As a young boy, Mongane Wally Serote read a lot.

From novels to newspapers, he read everything he could get hold of while attending school in Alexandra in the 1950s.

But his favourite was always poetry. Reading the likes of William Wordsworth, DH Lawrence and John Keats, Serote was inspired.

“There was something about the manner in which they wrote and the content about which they wrote that inspired me to write,” Serote said.

“It made me want to write poetry for me.”

And so, at the age of 14, Serote started to write his own poetry.

Little did he know it would mark the start of a long and celebrated career as a poet, a writer and an activist both in the Black Consciousness Movement and in the South African struggle for liberation.

“I was inspired by English poetry, but then I discovered that I could write about our own situation and that’s what I set out to do: to write about South Africa and to write about the life that we live,” Serote said.

His critically acclaimed novel “To Every Birth Its Blood” (1981) deals with the 1976 Soweto uprising and its aftermath, and his celebrated poems, including City Johannesburg and Alexandra, explore the nuances of life under apartheid.

Serote’s vast body of work is often credited with introducing the voice of Black Consciousness to South African literature and advancing principles of social activism and resistance.

Serote was awarded The Order of Ikhamanga in Silver in 2007 for his “excellent contribution to literature, with emphasis on poetry, and for putting his artistic talents at the service of democracy in South Africa”.

And on Monday Serote received an honorary doctorate degree from the University of Johannesburg in recognition of his contributions to poetry, literature and philosophy in South Africa.

“Mongane Serote is a true African intellectual in the tradition of the African philosophic sage: a profoundly wise person.

"He is the embodiment of philosophy as the love of wisdom, in the context of both traditional and modern Africa,” said Alex Broadbent, a professor of philosophy and the executive dean of the faculty of humanities at the University of Johannesburg.

“Serote’s commitment to ‘intervene and disrupt racism in all fields of human agency’ is evident in his widely-celebrated contribution to the literature and poetry of black identity and resistance.”

But according to Serote, the purpose behind his prose is much more personal.

“I wanted to understand my being a black person from a positive point of view,” Serote said.

“I wanted to communicate about life – my experiences of myself, of other people, of being a South African.

"I think that’s the very basic reason why one writes. You want to communicate what you’re thinking, what you’re feeling, what you’re understanding to other people.”

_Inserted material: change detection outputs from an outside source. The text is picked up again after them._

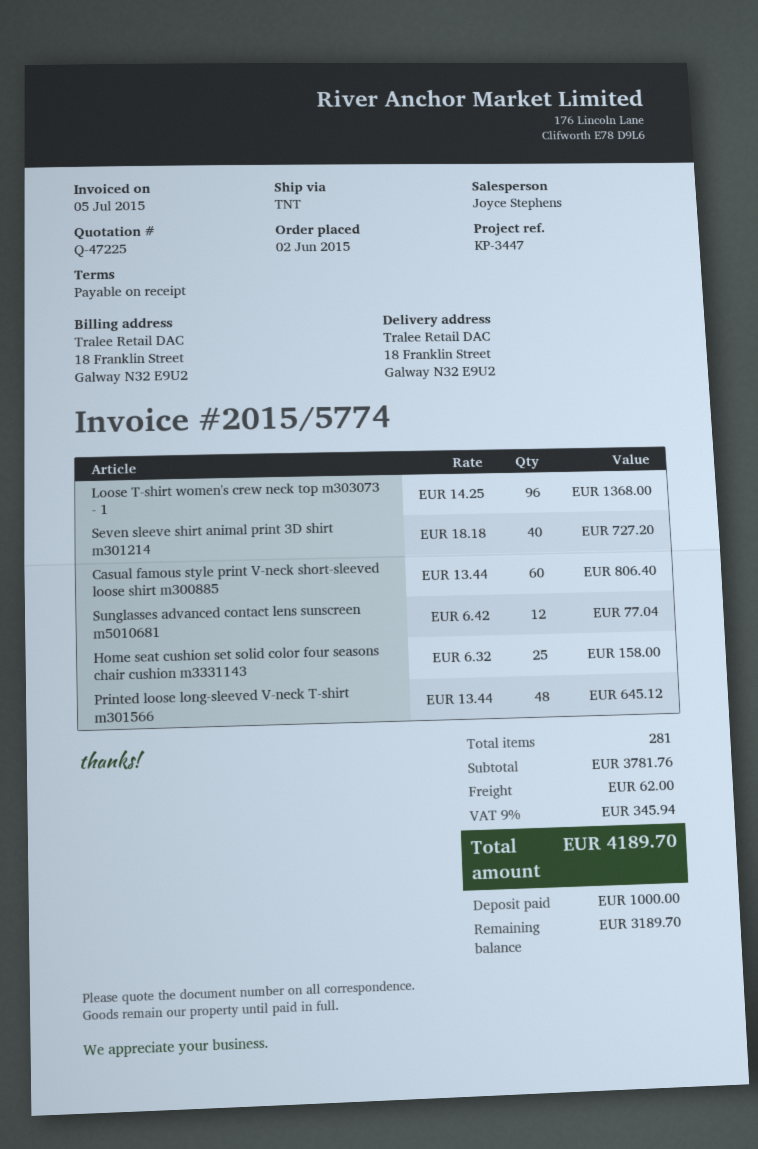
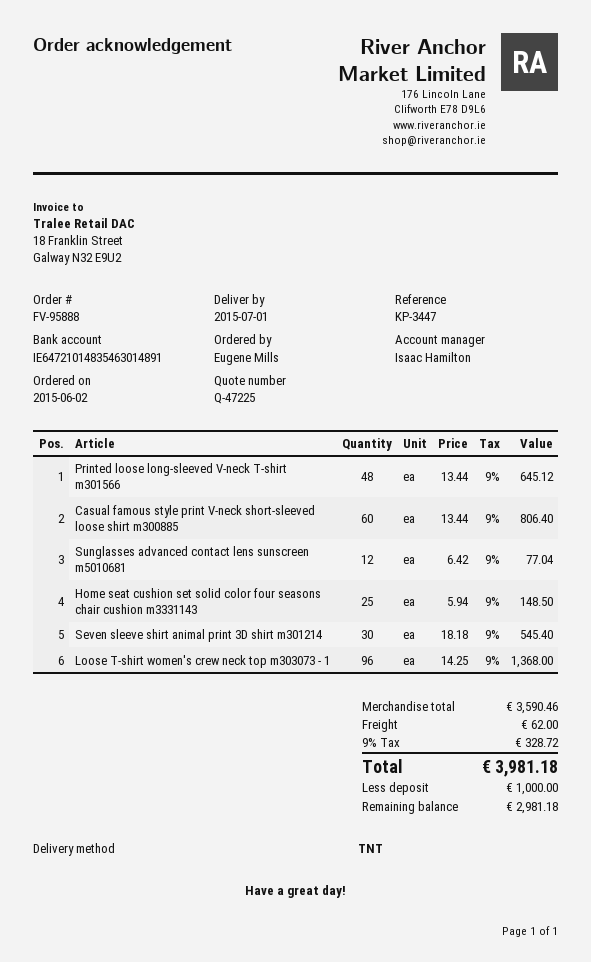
sales rep: Joyce Stephens -> Isaac Hamilton
Seven sleeve shirt animal print 3D shirt m301214: 40 x 18.18 = 727.20 -> 30 x 18.18 = 545.40
Home seat cushion set solid color four seasons chair cushion m3331143: 25 x 6.32 = 158.00 -> 25 x 5.94 = 148.50
subtotal: 3781.76 -> 3590.46
tax: 9% = 345.94 -> 9% = 328.72
total: 4189.70 -> 3981.18
balance: 3189.70 -> 2981.18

Yet despite being a prolific poet, Serote’s proudest life accomplishment has been to serve his country.

Serote spent nine months in solitary confinement in an apartheid prison in 1969 under the Terrorism Act.

He then spent eighteen years in exile before finally being allowed to return to South Africa in the early 1990s.

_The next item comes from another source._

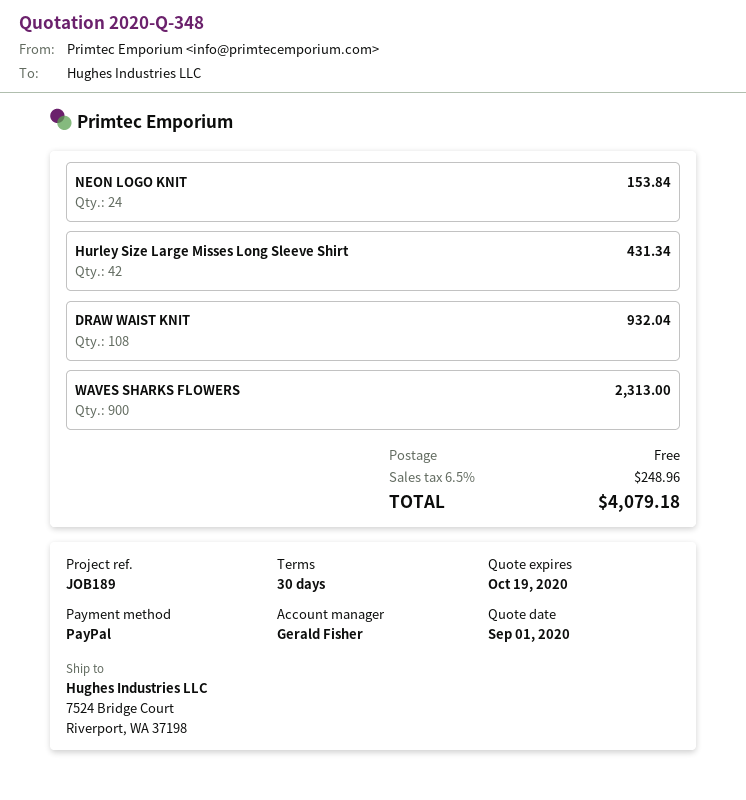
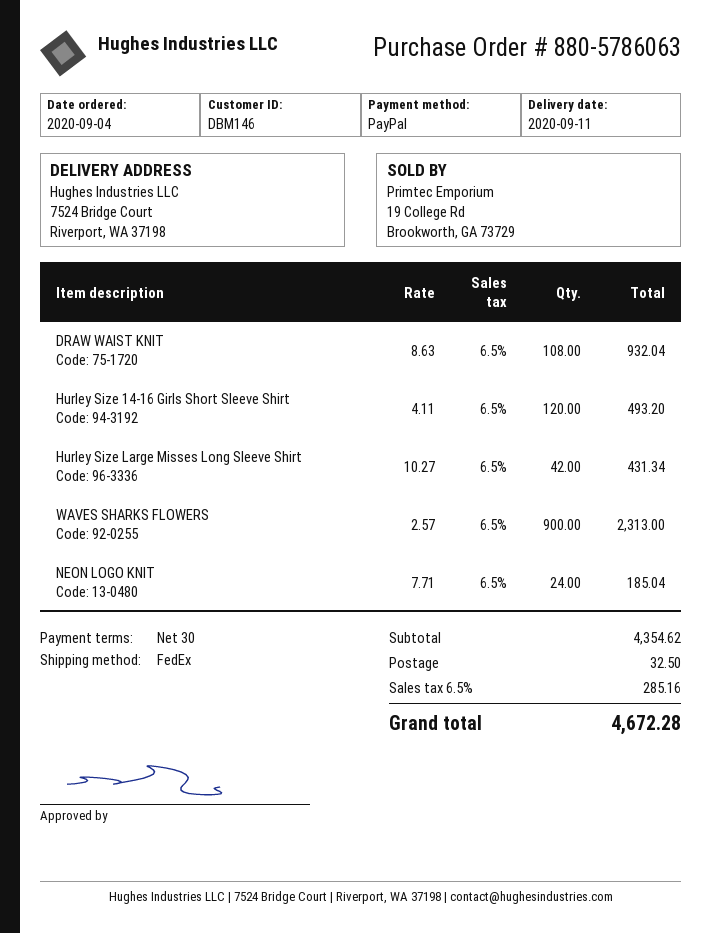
NEON LOGO KNIT: 24 for 153.84 -> 24 for 185.04
Hurley Size 14-16 Girls Short Sleeve Shirt: none -> 120 for 493.20
shipping: 0.00 -> 32.50
tax: 6.5% = 248.96 -> 6.5% = 285.16
total: 4079.18 -> 4672.28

“I was prepared to lay my life down for the freedom of my people and I aspired for freedom and stability for my country,” Serote said.

“My writing is also a service for my country. It is a record of the lives of all South Africans. I have always seen my writing as a mouthpiece, a voice, for the people.”

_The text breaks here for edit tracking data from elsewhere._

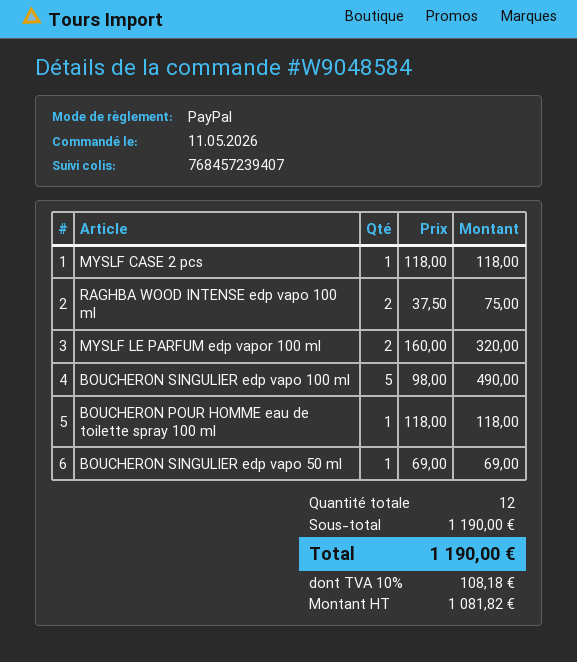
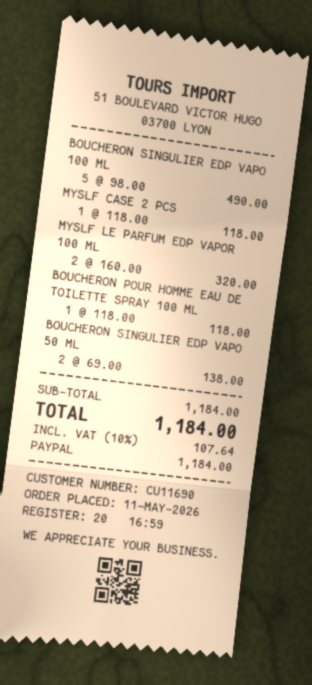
RAGHBA WOOD INTENSE edp vapo 100 ml: 2 x 37.50 = 75.00 -> none
BOUCHERON SINGULIER edp vapo 50 ml: 1 x 69.00 = 69.00 -> 2 x 69.00 = 138.00
subtotal: 1190.00 -> 1184.00
tax: 10% = 108.18 -> 10% = 107.64
total: 1190.00 -> 1184.00

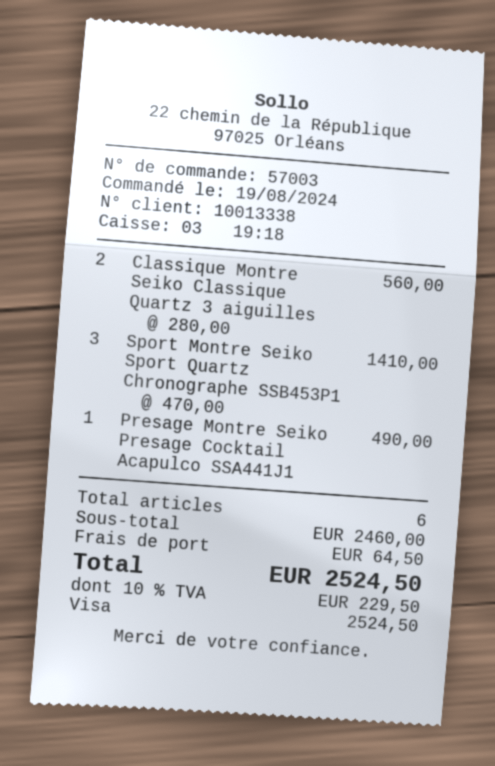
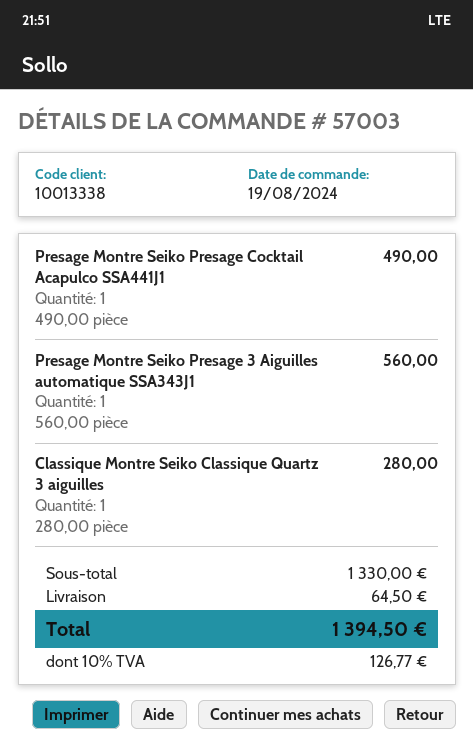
Classique Montre Seiko Classique Quartz 3 aiguilles: 2 x 280.00 = 560.00 -> 1 x 280.00 = 280.00
Sport Montre Seiko Sport Quartz Chronographe SSB453P1: 3 x 470.00 = 1410.00 -> none
Presage Montre Seiko Presage 3 Aiguilles automatique SSA343J1: none -> 1 x 560.00 = 560.00
subtotal: 2460.00 -> 1330.00
tax: 10% = 229.50 -> 10% = 126.77
total: 2524.50 -> 1394.50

Now, Serote urges the ministers of higher education and of basic education to prescribe more South African literature – literature representative of the voices of the South African people – in South African schools.

“We are a country with generations of writers in all South African languages,” Serote said.

“It would contribute to a culture of reading in our country because people will take what we have written as a mirror in front of them.”

Serote currently leads postgraduate students at the University of Johannesburg in a project to document Indigenous Knowledge Systems at the African Centre for Epistemology and Philosophy of Science.

He is also working on a biography of struggle stalwart Ruth Mompati.